How to complete this task - Word for word, please copy the line containing "none -> <div>" and all lines after it in the entries below, and only those, leaving every picture out.

Data supplied -
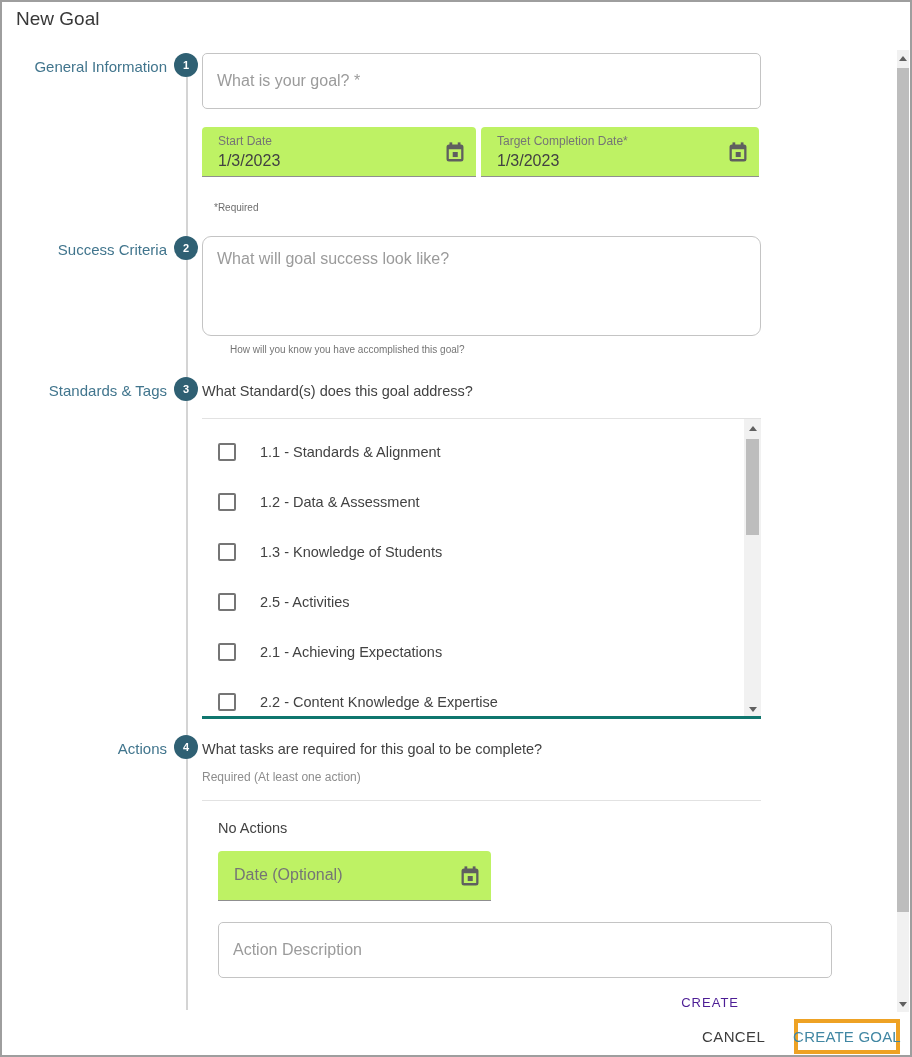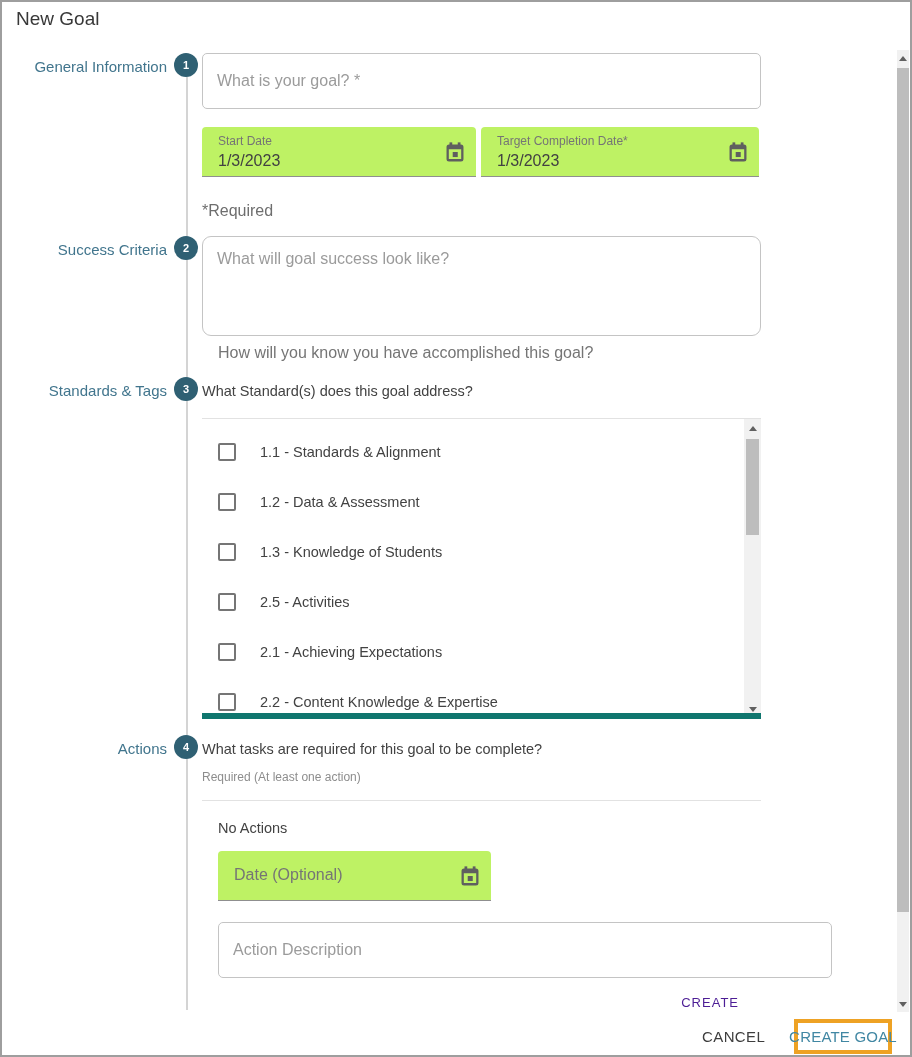"*Required" .note-12 { font-size: 16px -> 10px; margin-left: none -> 12px }
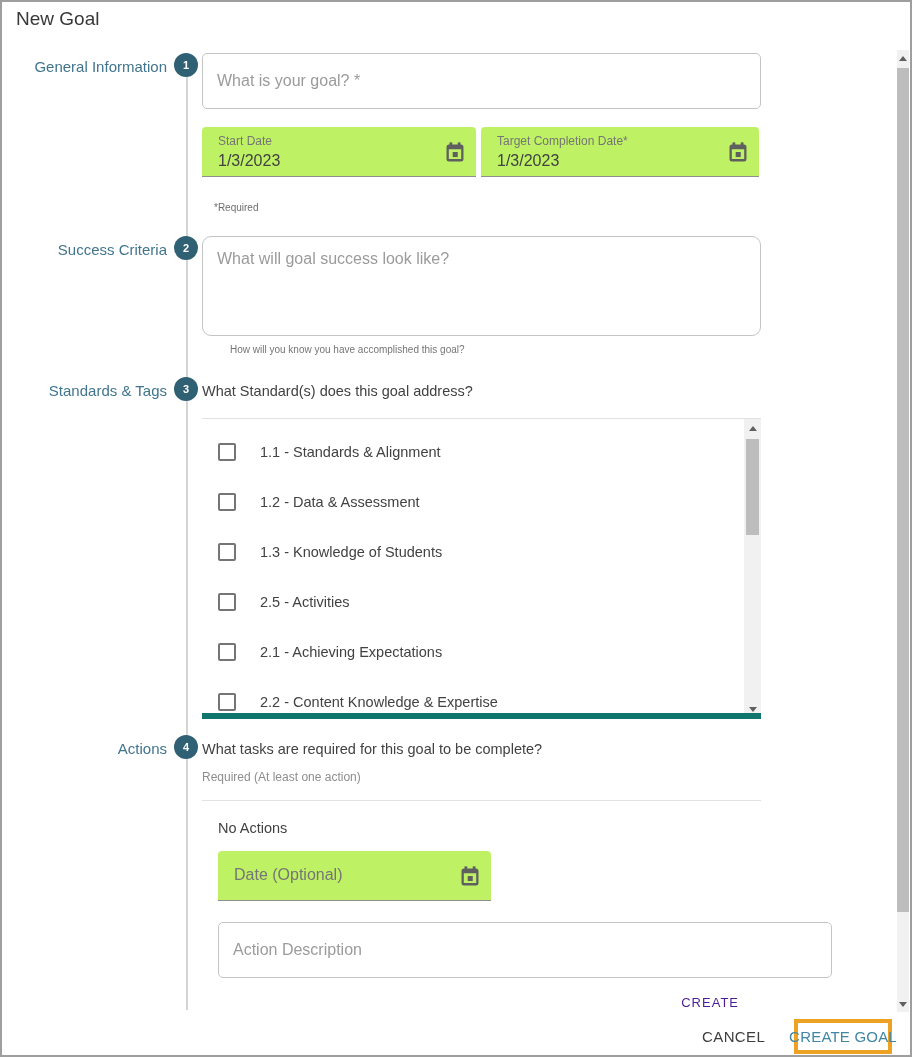"1.1 - Standards & Alignment" .std-list { border-bottom: 6px solid #0f766e -> 3px solid #0f766e }
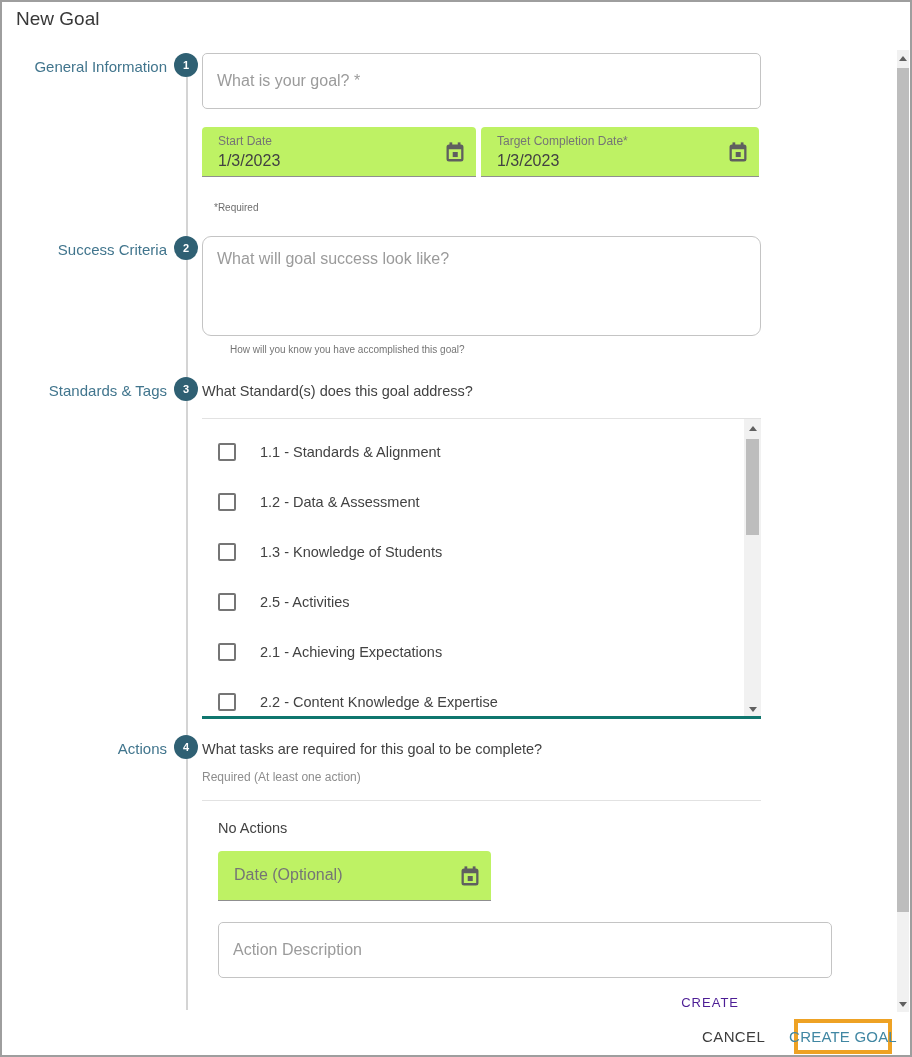"CREATE GOAL" .highlight-box { width: 98px -> 106px }
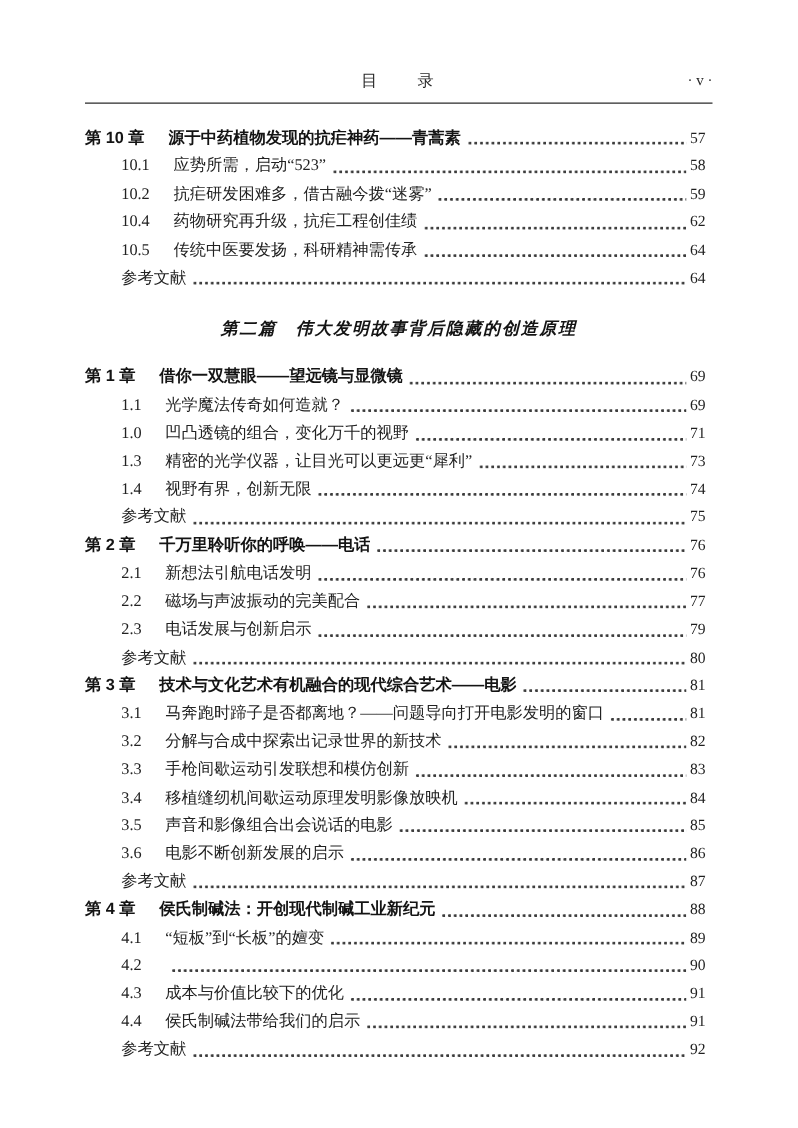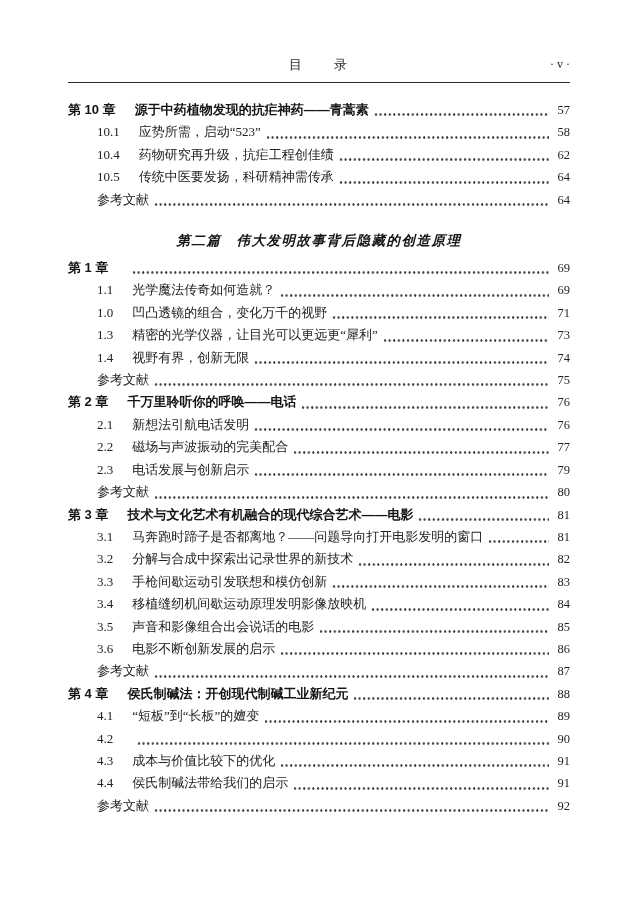"57" .pagenum { text-align: right -> left }
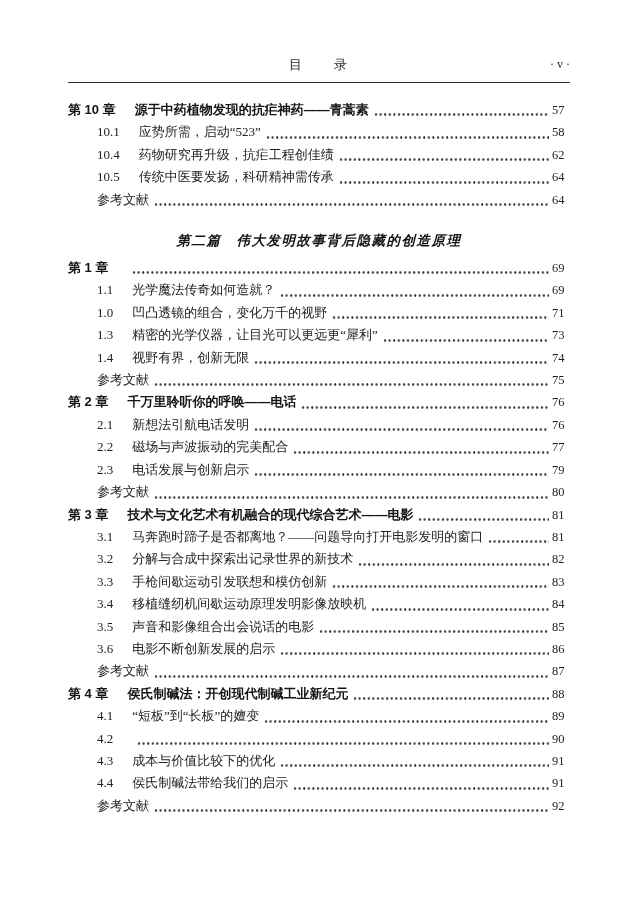"10.2" div.row { html: none -> <div> <span>10.2</span> <span>抗疟研发困难多，借古融今拨“迷雾”</span> <span></span> <span>59</span> </div> }
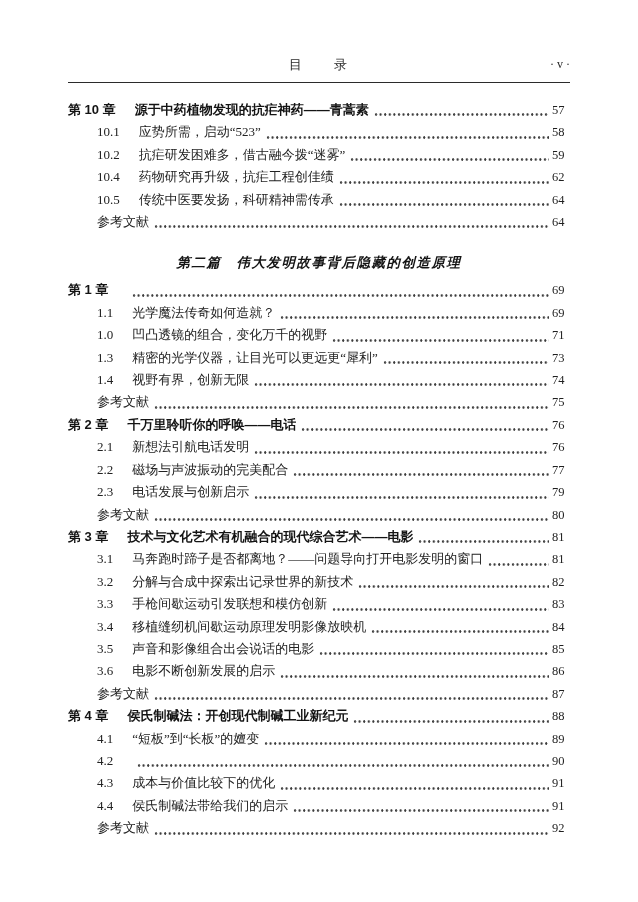"第二篇 伟大发明故事背后隐藏的创造原理" .part-heading { margin: 19px 0 6px 0 -> 19px 0 17px 0 }
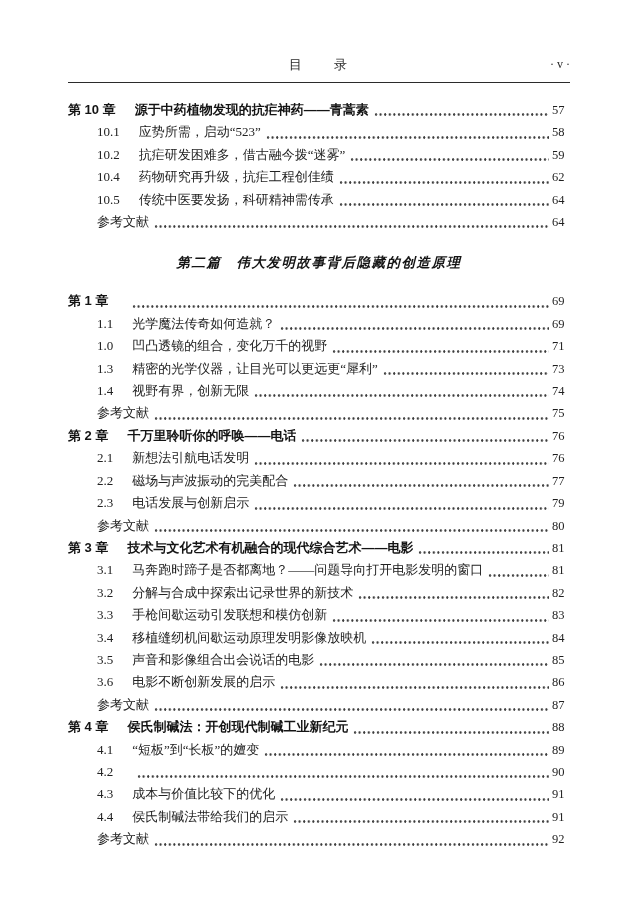"借你一双慧眼——望远镜与显微镜" span.title { html: none -> <span>借你一双慧眼——望远镜与显微镜</span> }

Written solution -
"10.2" div.row { html: none -> <div> <span>10.2</span> <span>抗疟研发困难多，借古融今拨“迷雾”</span> <span></span> <span>59</span> </div> }
"第二篇 伟大发明故事背后隐藏的创造原理" .part-heading { margin: 19px 0 6px 0 -> 19px 0 17px 0 }
"借你一双慧眼——望远镜与显微镜" span.title { html: none -> <span>借你一双慧眼——望远镜与显微镜</span> }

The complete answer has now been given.